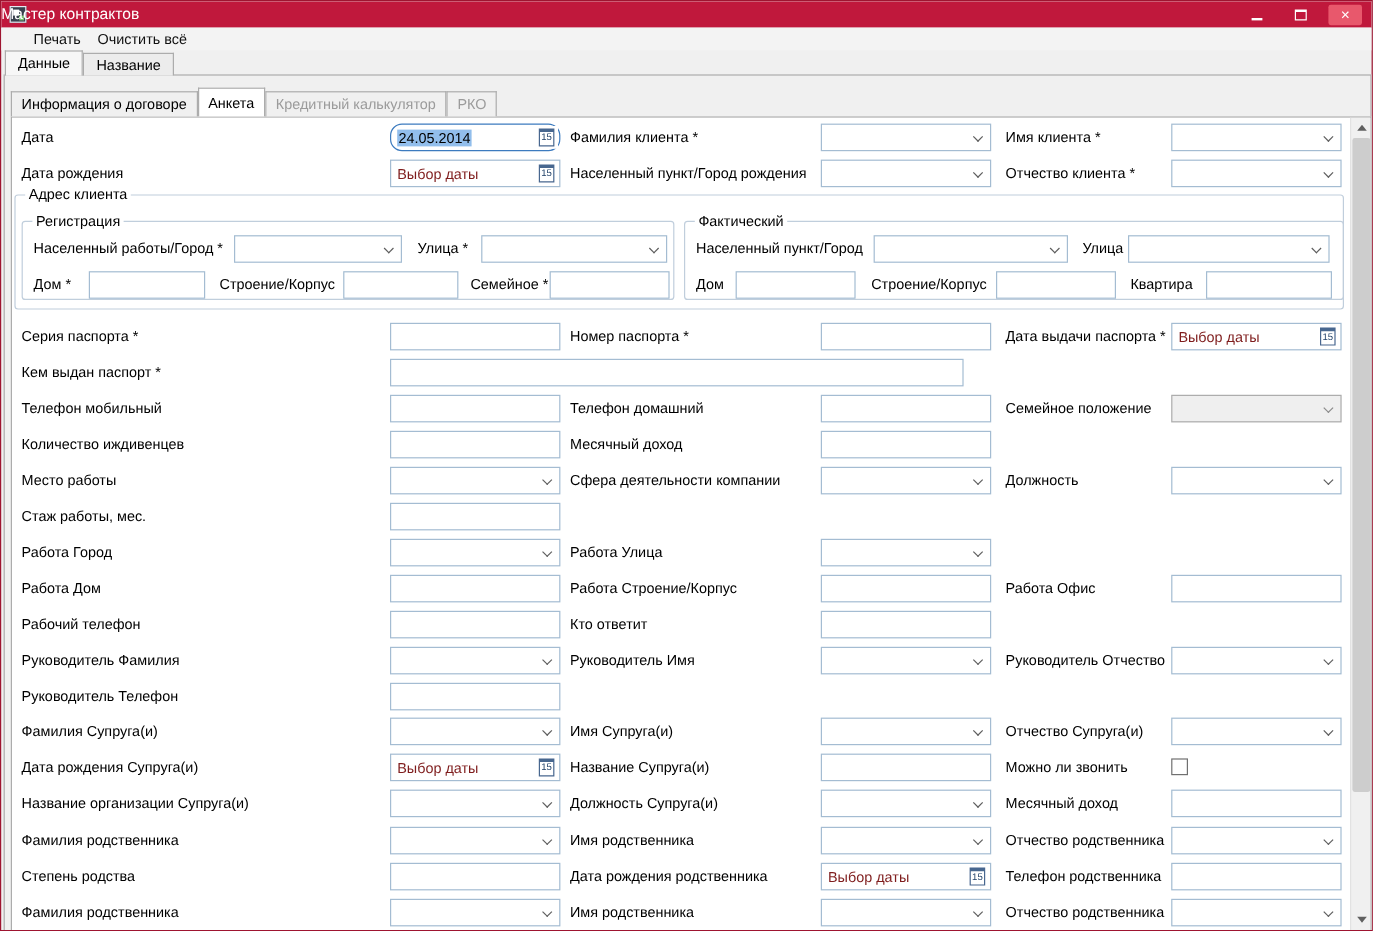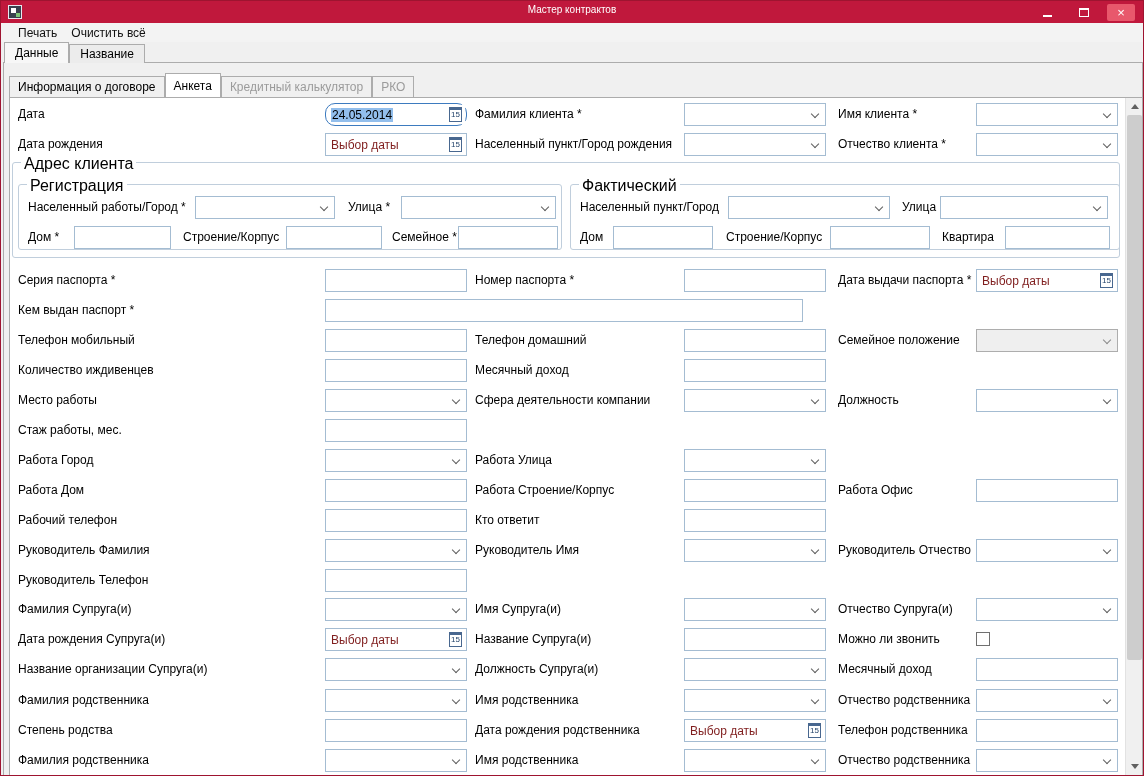--- a/index.html
+++ b/index.html
@@ -7,7 +7,7 @@
   body{font-family:"Liberation Sans",sans-serif;background:#6d6d6d;}
   .window{position:relative;width:1144px;height:776px;background:#F0F0F0;border:1px solid #9E1430;overflow:hidden;}
   .titlebar{position:absolute;left:0;top:0;width:100%;height:22px;background:#C0183C;}
-  .title{position:absolute;left:0;right:0;top:3px;text-align:center;color:#fff;font-size:10px;}
+  .title{position:absolute;left:0;right:0;top:3px;color:#fff;font-size:13px;}
   .appicon{position:absolute;left:7px;top:4px;width:14px;height:14px;border:1px solid #E8E8F0;background:#39414E;}
   .appicon i{position:absolute;left:2px;top:2px;width:5px;height:5px;background:#fff;}
   .appicon b{position:absolute;right:1px;bottom:1px;width:4px;height:4px;background:#7CC576;}

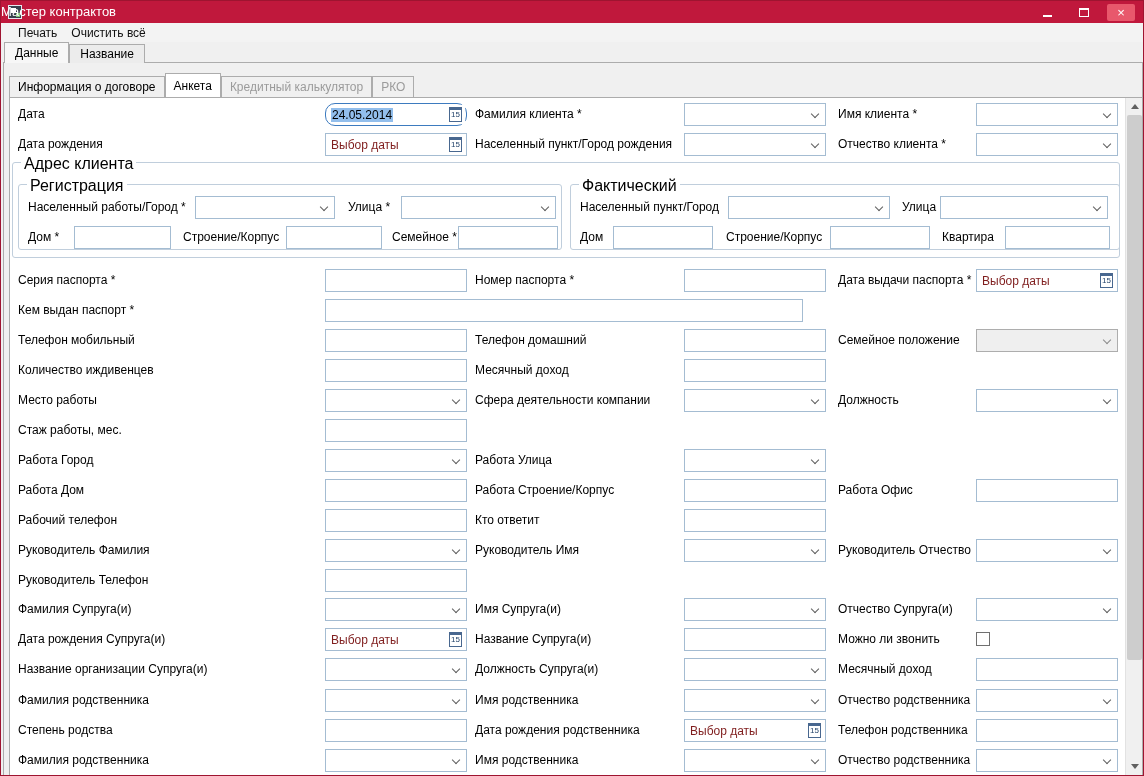--- a/index.html
+++ b/index.html
@@ -16,7 +16,7 @@
   .minline{width:9px;height:2px;background:#fff;display:block;margin-top:7px;}
   .maxbox{width:10px;height:9px;border:1px solid #fff;border-top-width:2px;display:block;}
   .wbtn.close{background:#E8586C;border-radius:2px;font-size:13px;line-height:13px;}
-  .menubar{position:absolute;left:0;top:22px;width:100%;height:19px;background:#F3F3F3;display:flex;align-items:center;padding-left:10px;}
+  .menubar{position:absolute;left:0;top:22px;width:100%;height:19px;background:#F3F3F3;display:flex;align-items:center;padding-left:20px;}
   .menuitem{font-size:12px;padding:2px 7px;color:#111;}
   .maintabs{position:absolute;left:3px;top:41px;height:21px;display:flex;align-items:flex-end;z-index:4;}
   .mtab{font-size:12px;padding:2px 10px;height:19px;background:#ECECEC;border:1px solid #ACACAC;border-bottom:none;}

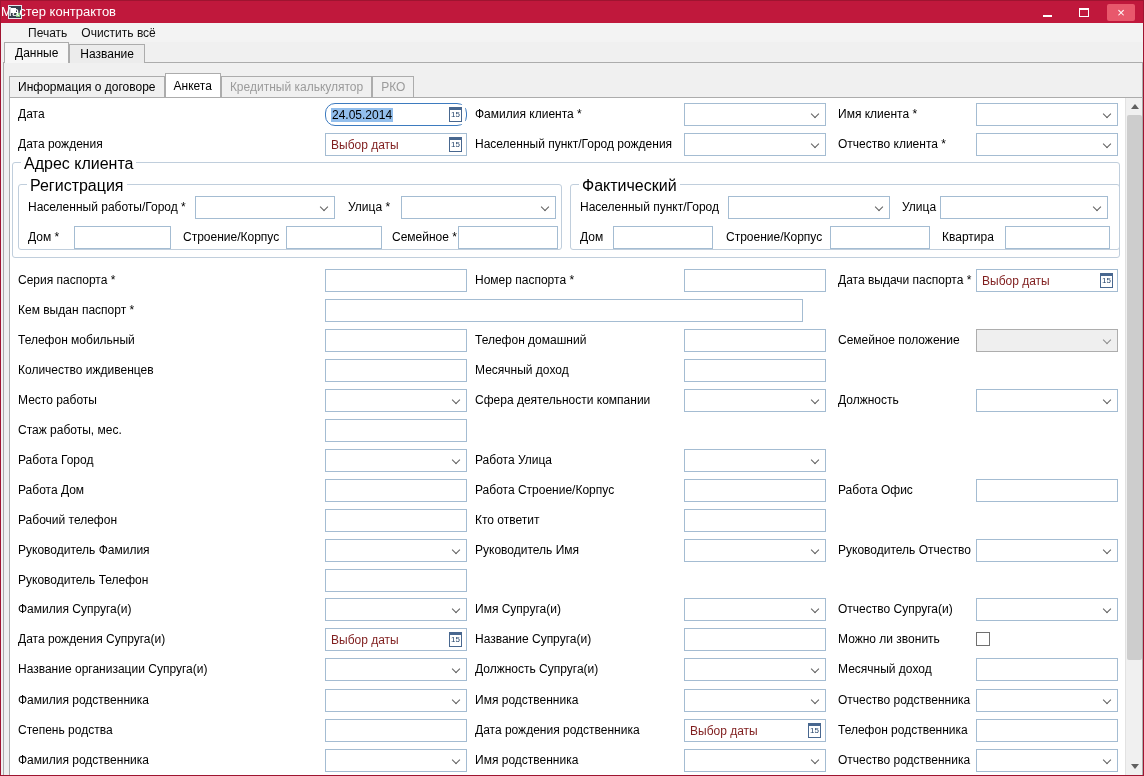--- a/index.html
+++ b/index.html
@@ -43,7 +43,7 @@
   .focused{border-color:#3D7BBF;border-radius:10px;}
   .checkbox{position:absolute;left:966px;top:4px;width:14px;height:14px;background:#fff;border:1px solid #707070;}
   .group{position:absolute;border:1px solid #C0CEDC;border-radius:3px;}
-  .gtitle{position:absolute;top:-8px;left:8px;background:#fff;padding:0 3px;font-size:16px;white-space:nowrap;}
+  .gtitle{position:absolute;top:-8px;left:8px;background:#fff;padding:0 3px;font-size:12px;white-space:nowrap;}
   .glbl{position:absolute;font-size:12px;white-space:nowrap;}
   .vscroll{position:absolute;right:0;top:0;width:17px;height:677px;background:#F0F0F0;border-left:1px solid #E2E2E2;}
   .sarrow{position:absolute;left:0;width:17px;height:17px;display:flex;align-items:center;justify-content:center;}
== == ==
Give back the material above exactly as written, but omit the images.

--- a/index.html
+++ b/index.html
@@ -7,7 +7,7 @@
   body{font-family:"Liberation Sans",sans-serif;background:#6d6d6d;}
   .window{position:relative;width:1144px;height:776px;background:#F0F0F0;border:1px solid #9E1430;overflow:hidden;}
   .titlebar{position:absolute;left:0;top:0;width:100%;height:22px;background:#C0183C;}
-  .title{position:absolute;left:0;right:0;top:3px;text-align:center;color:#fff;font-size:10px;}
+  .title{position:absolute;left:0;right:0;top:3px;color:#fff;font-size:13px;}
   .appicon{position:absolute;left:7px;top:4px;width:14px;height:14px;border:1px solid #E8E8F0;background:#39414E;}
   .appicon i{position:absolute;left:2px;top:2px;width:5px;height:5px;background:#fff;}
   .appicon b{position:absolute;right:1px;bottom:1px;width:4px;height:4px;background:#7CC576;}

--- a/index.html
+++ b/index.html
@@ -16,7 +16,7 @@
   .minline{width:9px;height:2px;background:#fff;display:block;margin-top:7px;}
   .maxbox{width:10px;height:9px;border:1px solid #fff;border-top-width:2px;display:block;}
   .wbtn.close{background:#E8586C;border-radius:2px;font-size:13px;line-height:13px;}
-  .menubar{position:absolute;left:0;top:22px;width:100%;height:19px;background:#F3F3F3;display:flex;align-items:center;padding-left:10px;}
+  .menubar{position:absolute;left:0;top:22px;width:100%;height:19px;background:#F3F3F3;display:flex;align-items:center;padding-left:20px;}
   .menuitem{font-size:12px;padding:2px 7px;color:#111;}
   .maintabs{position:absolute;left:3px;top:41px;height:21px;display:flex;align-items:flex-end;z-index:4;}
   .mtab{font-size:12px;padding:2px 10px;height:19px;background:#ECECEC;border:1px solid #ACACAC;border-bottom:none;}

--- a/index.html
+++ b/index.html
@@ -43,7 +43,7 @@
   .focused{border-color:#3D7BBF;border-radius:10px;}
   .checkbox{position:absolute;left:966px;top:4px;width:14px;height:14px;background:#fff;border:1px solid #707070;}
   .group{position:absolute;border:1px solid #C0CEDC;border-radius:3px;}
-  .gtitle{position:absolute;top:-8px;left:8px;background:#fff;padding:0 3px;font-size:16px;white-space:nowrap;}
+  .gtitle{position:absolute;top:-8px;left:8px;background:#fff;padding:0 3px;font-size:12px;white-space:nowrap;}
   .glbl{position:absolute;font-size:12px;white-space:nowrap;}
   .vscroll{position:absolute;right:0;top:0;width:17px;height:677px;background:#F0F0F0;border-left:1px solid #E2E2E2;}
   .sarrow{position:absolute;left:0;width:17px;height:17px;display:flex;align-items:center;justify-content:center;}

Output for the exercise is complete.